LLM学习资源库。使用pytorch和部分Tensorflow2实现,可以 本地运行和调试 的大模型LLM相关的应用
再次强调:强调本地调试、代码跳转、快速掌握LLM!basic_llm*和basic_run*分别是调试和运行模式
配套课程《AIGC大模型理论与工业落地实战》,relation
- 20240105:🐯feat(quickllm/projects/*):新增基于Neo4j知识图谱的KBQA对话系统项目
- 20231225:🐯feat(quickllm/layers/moe_by_transformers.py):新增MOE-transformers模块的Loss调试流程
- 20231225:🐯feat(basic_llm_moe_transformers.py):新增transformers包的Mixtral-8x7B/MOE源代码调试
- 20231222:🐯feat(quickllm/layers/multi_query_attention.py):添加调试transformers包MQA的方法
- 20231219:🐯feat(basic_language_model_moe*):MOE新增2维和3维数据的训练过程
- 20231218:🐯feat(quickllm/clients/vllm.py):添加vllm的api请求模块
- 20231214:🐯feat(README): 增加Qwen-TensorRT-LLM的链接和说明
- 20231213:🐯feat(quickllm/clients/triton_client*):添加ChatGLM系列triton服务基础代码
格式1. 只有一个脚本文件,将examples中的py脚本复制到quickllm文件夹的同级目录(当前项目根目录)
格式2. 如果调试脚本是个文件夹,推荐将依赖改成相对路径-格式1的形式;或者在需要使用from quickllm导包调用的脚本代码中添加父级目录
import sys
sys.path.append('/path/to/directory of quickllm') # quickllm文件夹的父级目录
Time to debug Mixtral-7x8B-instruct-v0.1 models one line by one line immediately!
# -*- coding: utf-8 -*-
"""
@Project :quickllm
@File :basic_llm_moe_transformers.py
@Author :ys
@Time :2023/12/21 18:10
Mixtral-8x7B 模型中的moe部分,以下代码来自官方transformers库
"""
import torch
torch.manual_seed(123)
from quickllm.layers.moe_by_transformers import MixtralConfig
from quickllm.layers.moe_by_transformers import MixtralSparseMoeBlock
config = MixtralConfig()
moe = MixtralSparseMoeBlock(config)
hidden_states = torch.randn(4, 71, 4096)
hidden_states, router_logits = moe(hidden_states)
print(hidden_states.shape, router_logits.shape)
安装依赖:
pip install -r requirements.txt -i https://pypi.douban.com/simple
快速微调: 将examples/llm/task_chatglm2_lora.py文件转移至根目录下,添加断点,启动调试!

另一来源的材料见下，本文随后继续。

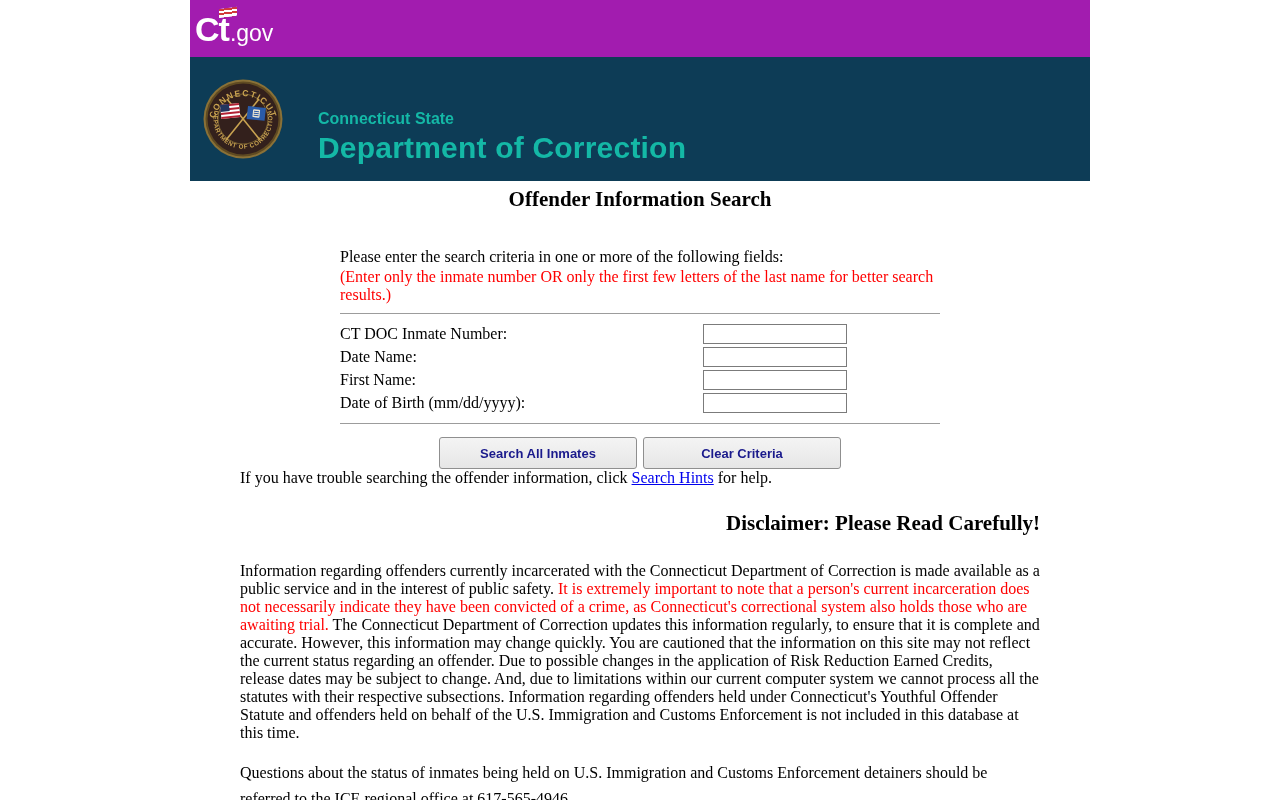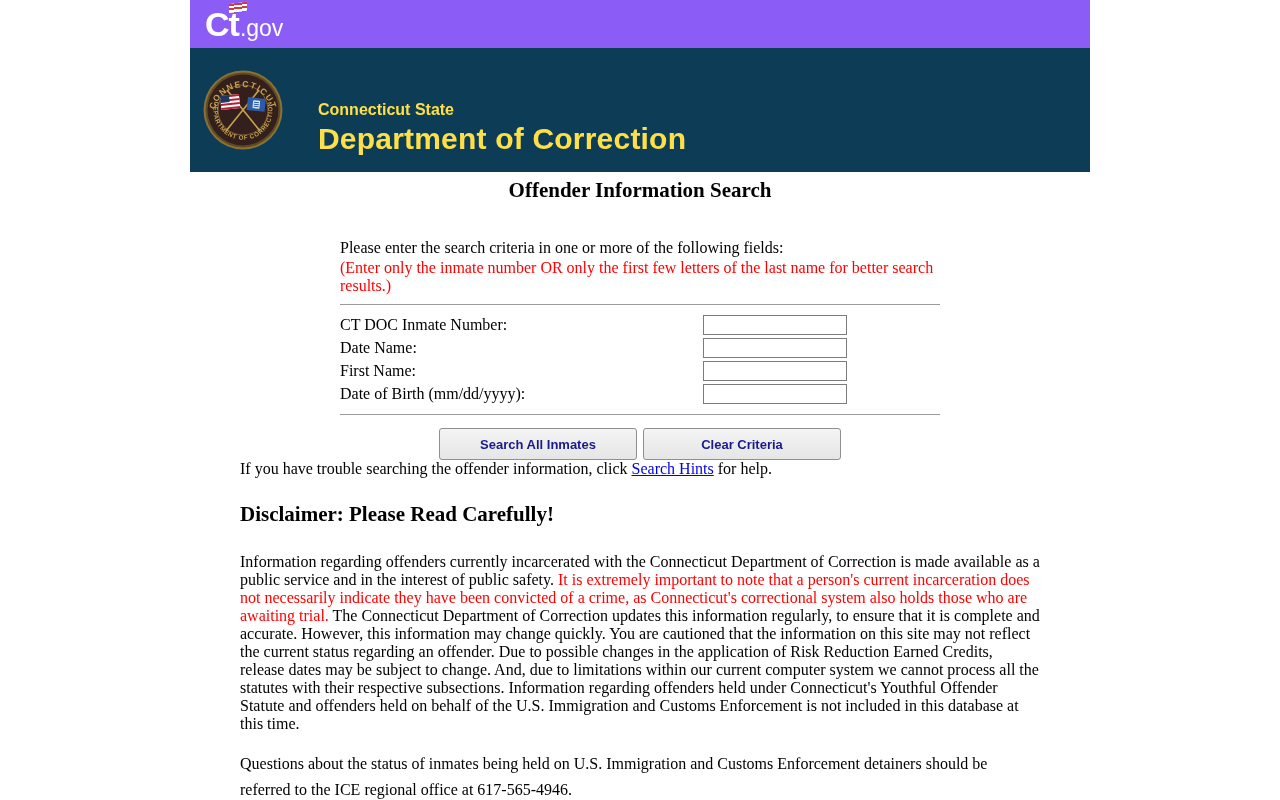--- a/index.html
+++ b/index.html
@@ -6,23 +6,23 @@
   html, body { background: #ffffff; }
   body {
     width: 1280px; height: 800px;
     font-family: "Liberation Serif", "DejaVu Serif", serif;
     font-size: 16px; color: #000;
   }
   .page { width: 900px; margin: 0 auto; }
 
   
   .topbar {
-    height: 48px; background: #8b5cf6;
+    height: 57px; background: #a21caf;
     display: flex; align-items: center;
-    padding-left: 15px;
+    padding-left: 5px;
   }
   .ctgov-logo {
     position: relative; display: flex; align-items: baseline;
     font-family: "Liberation Sans", sans-serif; color: #fff;
     cursor: pointer; width: 82px;
   }
   .ctgov-main { font-size: 34px; font-weight: bold; letter-spacing: -1px; line-height: 1; }
   .ctgov-suffix { font-size: 23px; font-weight: normal; line-height: 1; margin-left: 1px; }
   .ctgov-stripes {
     position: absolute; top: -4px; left: 24px;
@@ -37,21 +37,21 @@
     font-size: 15px; line-height: 19px; color: #eef6fc;
   }
 
   
   .dept-header {
     height: 124px; background: #0d3c56;
     display: flex; align-items: center;
     padding-left: 13px;
   }
   .seal { width: 80px; height: 80px; flex: none; }
-  .dept-text { margin-left: 35px; color: #fde047; font-family: "Liberation Sans", sans-serif; margin-top: 36px; }
+  .dept-text { margin-left: 35px; color: #14b8a6; font-family: "Liberation Sans", sans-serif; margin-top: 36px; }
   .dept-super { font-size: 16px; font-weight: 600; margin-bottom: 3px; }
   .dept-title { font-size: 30px; font-weight: bold; letter-spacing: 0.2px; }
 
   
   .main { padding: 0 50px; }
   .page-title {
     text-align: center; font-size: 21px; font-weight: bold;
     margin-top: 6px; margin-bottom: 36px;
   }
 
@@ -77,21 +77,21 @@
     border: 1px solid #8f8f8f; border-radius: 3px;
     font-family: "Liberation Sans", sans-serif;
     font-size: 13px; font-weight: bold; color: #1a1a8c;
     cursor: pointer; line-height: 1;
   }
 
   .help-line { line-height: 18px; }
   a.text-link { color: #0000ee; text-decoration: underline; cursor: pointer; }
 
   .disclaimer-title {
-    text-align: left; font-size: 21px; font-weight: bold;
+    text-align: right; font-size: 21px; font-weight: bold;
     margin-top: 24px; margin-bottom: 26px;
   }
   .disclaimer-body { line-height: 18px; }
   .red-inline { color: #ff0000; }
   .questions-para { margin-top: 18px; line-height: 26px; }
 </style>
 </head>
 <body>
 
 <div class="page">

1. 定义config参数和配置、加载数据集(其他参数列表参考第三部分);
chatglm2参数下载:https://huggingface.co/THUDM/chatglm2-6b;
chatglm2数据下载:https://cloud.tsinghua.edu.cn/f/b3f119/a008264b1cabd1/?dl=1
2.编写加载prompt、定义模型(训练和验证函数)
3.载入数据,启动训练和验证,调试代码,调试完成!保存修改脚本到examples,处理下一个
快速启动: 将examples/basic/glm/basic_language_model_chatglm2.py复制到根目录下,添加断点,启动调试!
# -*- coding: utf-8 -*-
"""
@Project :quickllm
@File :quickly_start.py
@Author :ys
@Time :2023/12/12 12:12
官方项目:https://github.com/THUDM/ChatGLM2-6B
"""
import os
import torch
from loguru import logging
from transformers import AutoTokenizer
from quickllm.models import build_transformer_model
from quickllm.generation import SeqGeneration
class ExpertModel:
def __init__(self):
self.prompt = "请以一位医疗领域知识图谱专家的角色回答以下问题:"
self.choice = 'default' # default, int4, 32k
self.device = 'cuda' if torch.cuda.is_available() else 'cpu'
# 来自https://huggingface.co/THUDM/chatglm2-6b;
self.dir_path = "/path/to/my/pretrain_ckpt/glm/chatglm2-6B"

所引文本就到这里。